Your goal >> Print the entries in full, word for word, but not the pictures.

Revision comparison data
/---

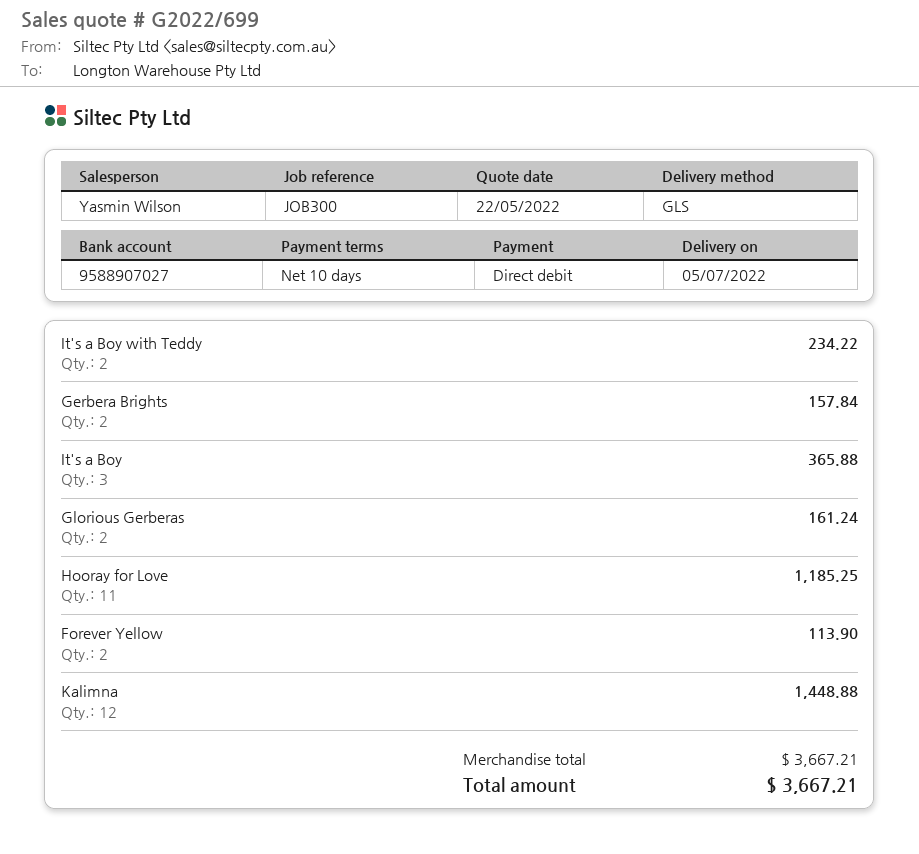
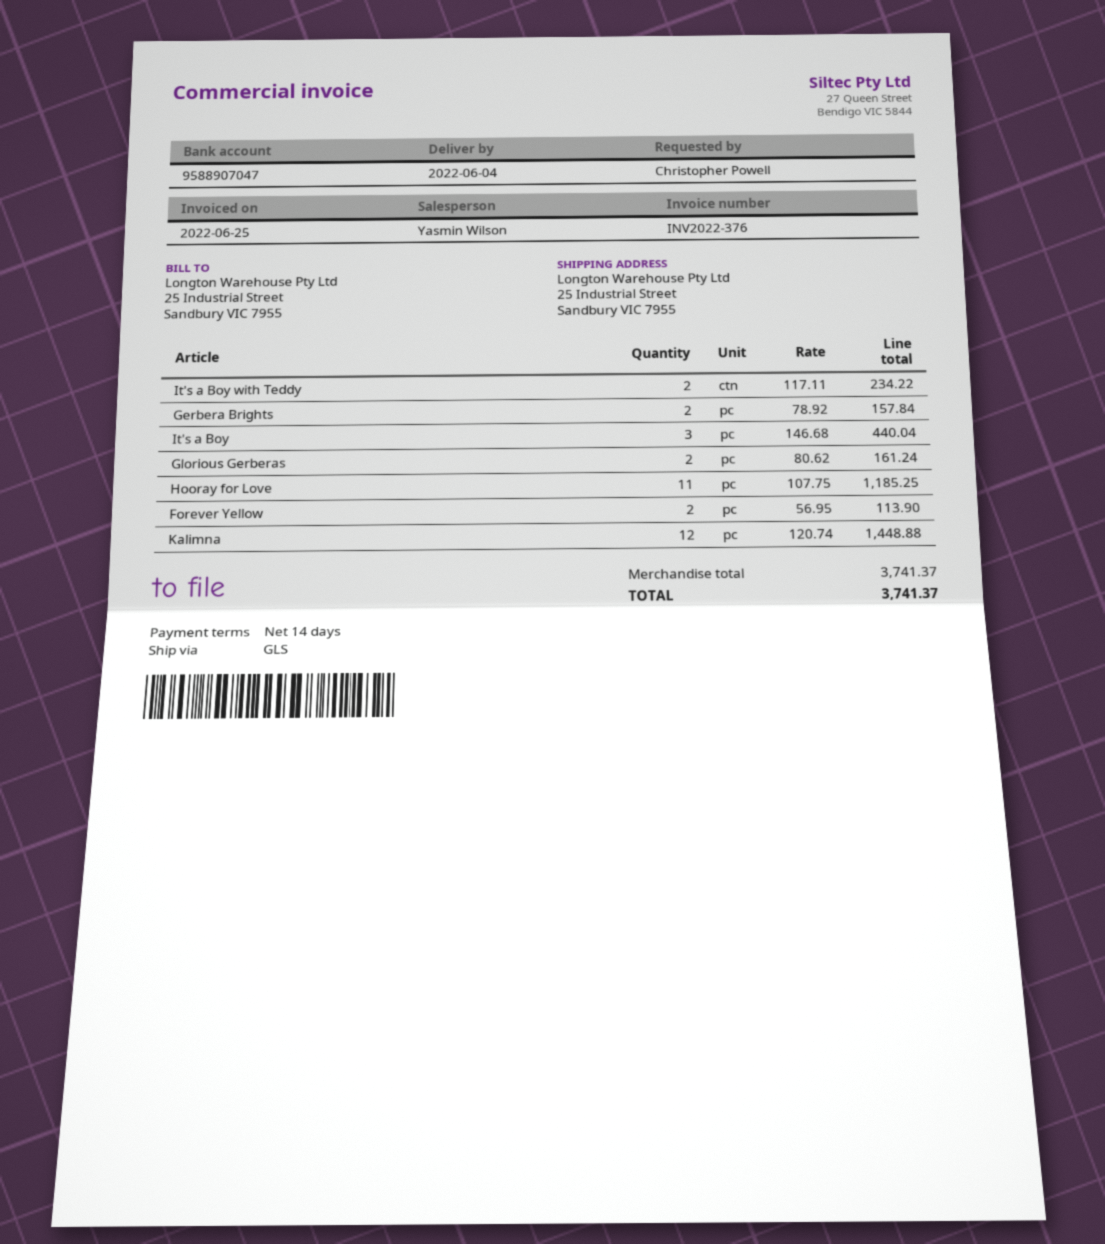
delivery date: 2022-07-05 -> 2022-06-04
payment terms: 10 days -> 14 days
bank account: 9588907027 -> 9588907047
It's a Boy: 3 for 365.88 -> 3 for 440.04
subtotal: 3667.21 -> 3741.37
total: 3667.21 -> 3741.37

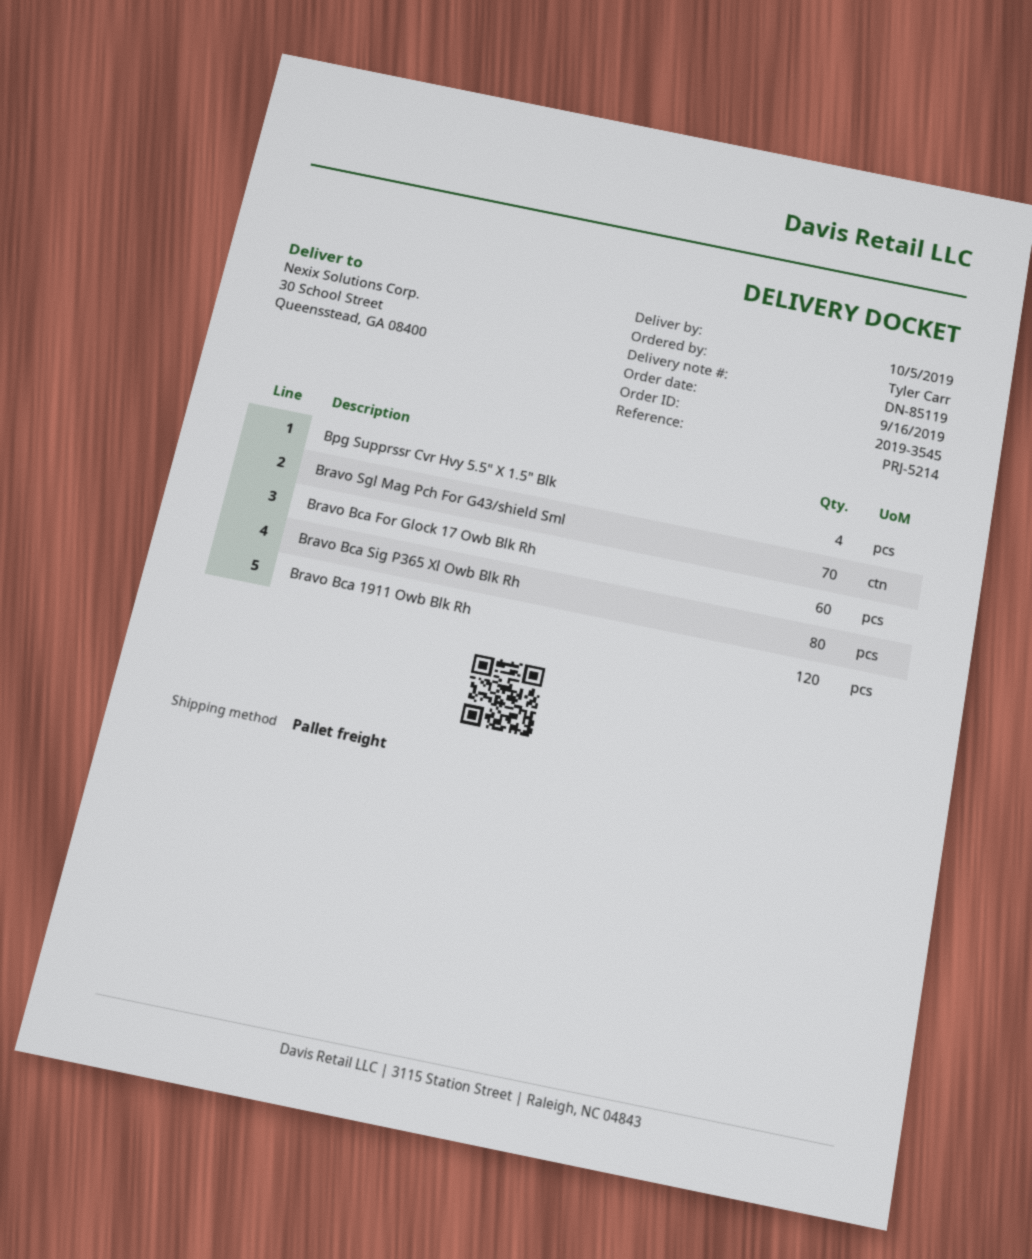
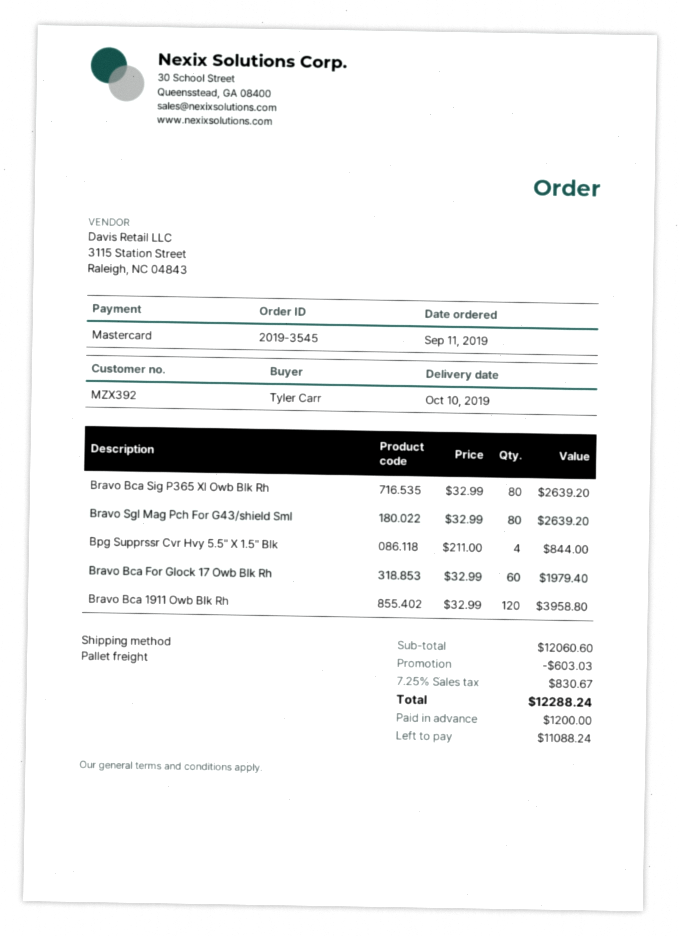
order date: 2019-09-16 -> 2019-09-11
delivery date: 2019-10-05 -> 2019-10-10
Bravo Sgl Mag Pch For G43/shield Sml: 70 -> 80

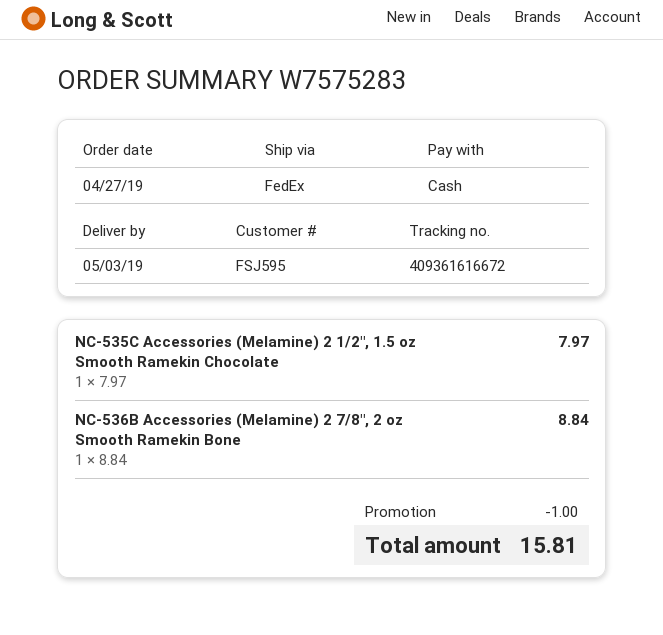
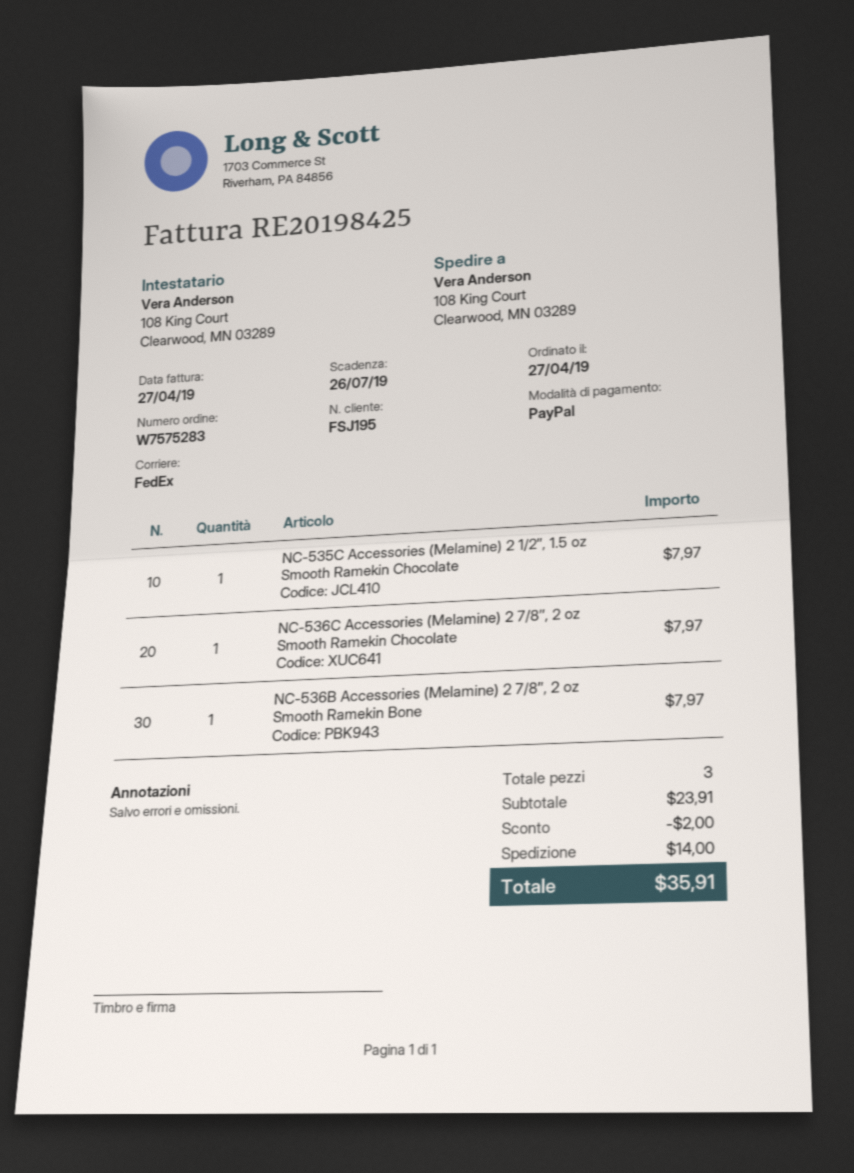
customer number: FSJ595 -> FSJ195
payment method: cash -> PayPal
NC-536B Accessories (Melamine) 2 7/8″, 2 oz Smooth Ramekin Bone: 1 for 8.84 -> 1 for 7.97
NC-536C Accessories (Melamine) 2 7/8″, 2 oz Smooth Ramekin Chocolate: none -> 1 for 7.97
discount: 1.00 -> 2.00
shipping: none -> 14.00
total: 15.81 -> 35.91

\---

Answer for the task >>
delivery date: 2022-07-05 -> 2022-06-04
payment terms: 10 days -> 14 days
bank account: 9588907027 -> 9588907047
It's a Boy: 3 for 365.88 -> 3 for 440.04
subtotal: 3667.21 -> 3741.37
total: 3667.21 -> 3741.37

order date: 2019-09-16 -> 2019-09-11
delivery date: 2019-10-05 -> 2019-10-10
Bravo Sgl Mag Pch For G43/shield Sml: 70 -> 80

customer number: FSJ595 -> FSJ195
payment method: cash -> PayPal
NC-536B Accessories (Melamine) 2 7/8″, 2 oz Smooth Ramekin Bone: 1 for 8.84 -> 1 for 7.97
NC-536C Accessories (Melamine) 2 7/8″, 2 oz Smooth Ramekin Chocolate: none -> 1 for 7.97
discount: 1.00 -> 2.00
shipping: none -> 14.00
total: 15.81 -> 35.91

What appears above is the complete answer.